= ENTRIES SUPPLIED =

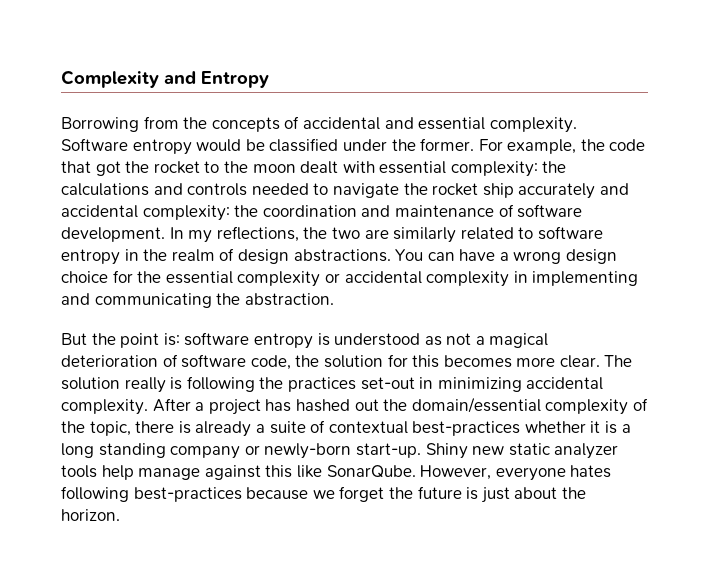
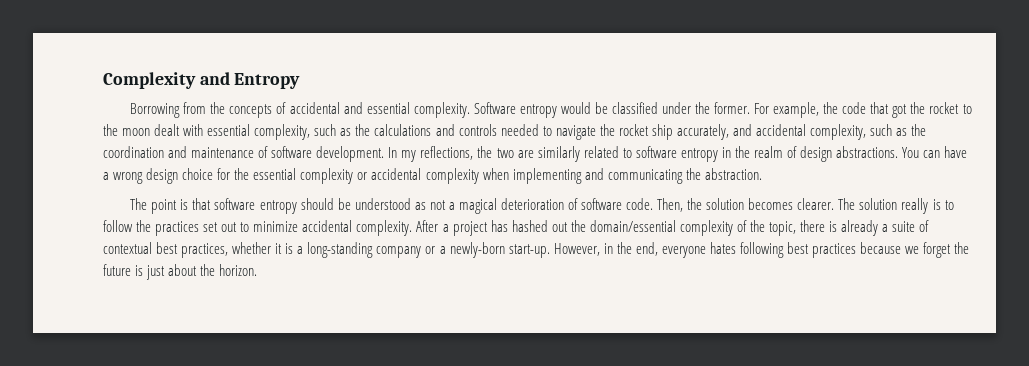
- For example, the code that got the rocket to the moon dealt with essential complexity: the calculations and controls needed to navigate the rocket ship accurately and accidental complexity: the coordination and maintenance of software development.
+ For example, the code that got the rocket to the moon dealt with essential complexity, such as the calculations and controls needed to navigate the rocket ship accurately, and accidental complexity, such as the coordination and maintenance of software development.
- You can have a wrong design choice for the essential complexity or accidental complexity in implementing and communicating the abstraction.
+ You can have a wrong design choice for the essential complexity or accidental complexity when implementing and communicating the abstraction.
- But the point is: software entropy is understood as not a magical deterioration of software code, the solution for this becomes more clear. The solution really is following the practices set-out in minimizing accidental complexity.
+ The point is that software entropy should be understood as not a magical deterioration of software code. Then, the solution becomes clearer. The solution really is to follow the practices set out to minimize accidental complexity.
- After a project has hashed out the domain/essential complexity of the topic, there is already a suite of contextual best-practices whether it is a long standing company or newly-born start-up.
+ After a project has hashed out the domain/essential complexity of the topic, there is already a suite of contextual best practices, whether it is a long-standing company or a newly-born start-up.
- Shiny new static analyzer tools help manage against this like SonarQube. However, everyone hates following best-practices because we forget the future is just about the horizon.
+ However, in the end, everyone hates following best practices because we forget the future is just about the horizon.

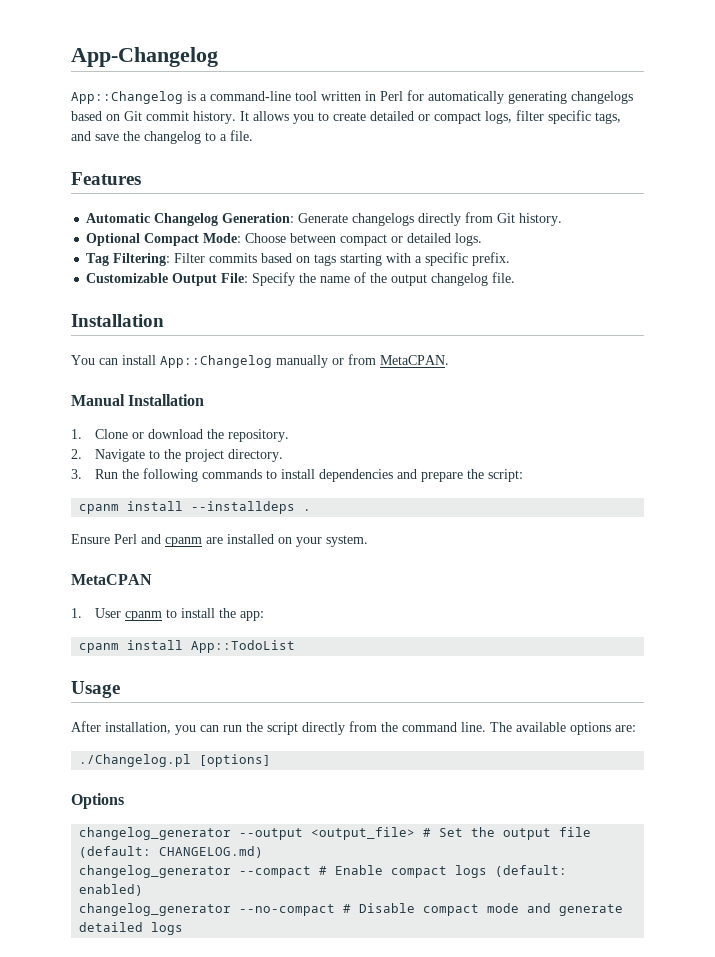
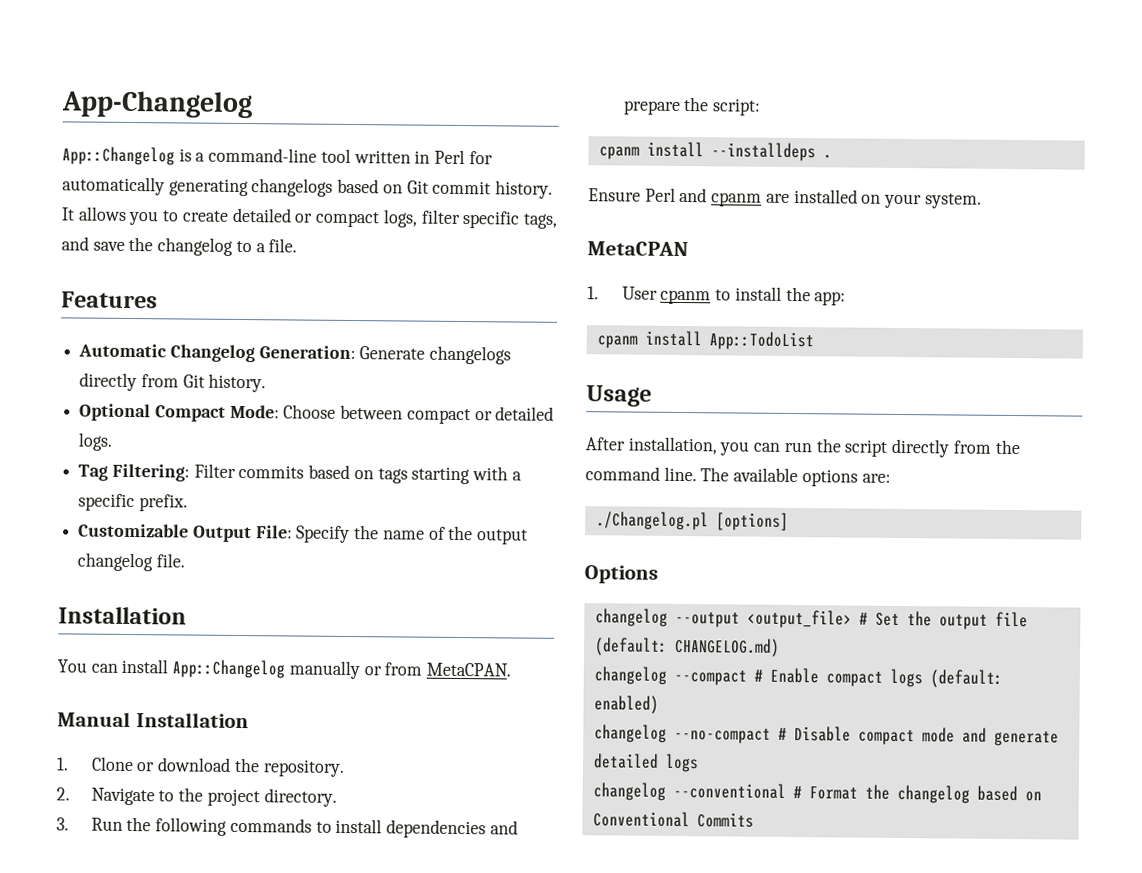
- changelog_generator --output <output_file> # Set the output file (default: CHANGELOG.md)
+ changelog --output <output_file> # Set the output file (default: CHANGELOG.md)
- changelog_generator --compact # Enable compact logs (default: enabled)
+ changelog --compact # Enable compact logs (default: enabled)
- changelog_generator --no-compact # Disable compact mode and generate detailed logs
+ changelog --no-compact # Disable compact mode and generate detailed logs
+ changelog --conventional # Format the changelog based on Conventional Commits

= TASK DIRECTIONS =
When you retype the material above, copy each line exactly and drop whatever images appear in it.

= TASK ANSWER =
- For example, the code that got the rocket to the moon dealt with essential complexity: the calculations and controls needed to navigate the rocket ship accurately and accidental complexity: the coordination and maintenance of software development.
+ For example, the code that got the rocket to the moon dealt with essential complexity, such as the calculations and controls needed to navigate the rocket ship accurately, and accidental complexity, such as the coordination and maintenance of software development.
- You can have a wrong design choice for the essential complexity or accidental complexity in implementing and communicating the abstraction.
+ You can have a wrong design choice for the essential complexity or accidental complexity when implementing and communicating the abstraction.
- But the point is: software entropy is understood as not a magical deterioration of software code, the solution for this becomes more clear. The solution really is following the practices set-out in minimizing accidental complexity.
+ The point is that software entropy should be understood as not a magical deterioration of software code. Then, the solution becomes clearer. The solution really is to follow the practices set out to minimize accidental complexity.
- After a project has hashed out the domain/essential complexity of the topic, there is already a suite of contextual best-practices whether it is a long standing company or newly-born start-up.
+ After a project has hashed out the domain/essential complexity of the topic, there is already a suite of contextual best practices, whether it is a long-standing company or a newly-born start-up.
- Shiny new static analyzer tools help manage against this like SonarQube. However, everyone hates following best-practices because we forget the future is just about the horizon.
+ However, in the end, everyone hates following best practices because we forget the future is just about the horizon.

- changelog_generator --output <output_file> # Set the output file (default: CHANGELOG.md)
+ changelog --output <output_file> # Set the output file (default: CHANGELOG.md)
- changelog_generator --compact # Enable compact logs (default: enabled)
+ changelog --compact # Enable compact logs (default: enabled)
- changelog_generator --no-compact # Disable compact mode and generate detailed logs
+ changelog --no-compact # Disable compact mode and generate detailed logs
+ changelog --conventional # Format the changelog based on Conventional Commits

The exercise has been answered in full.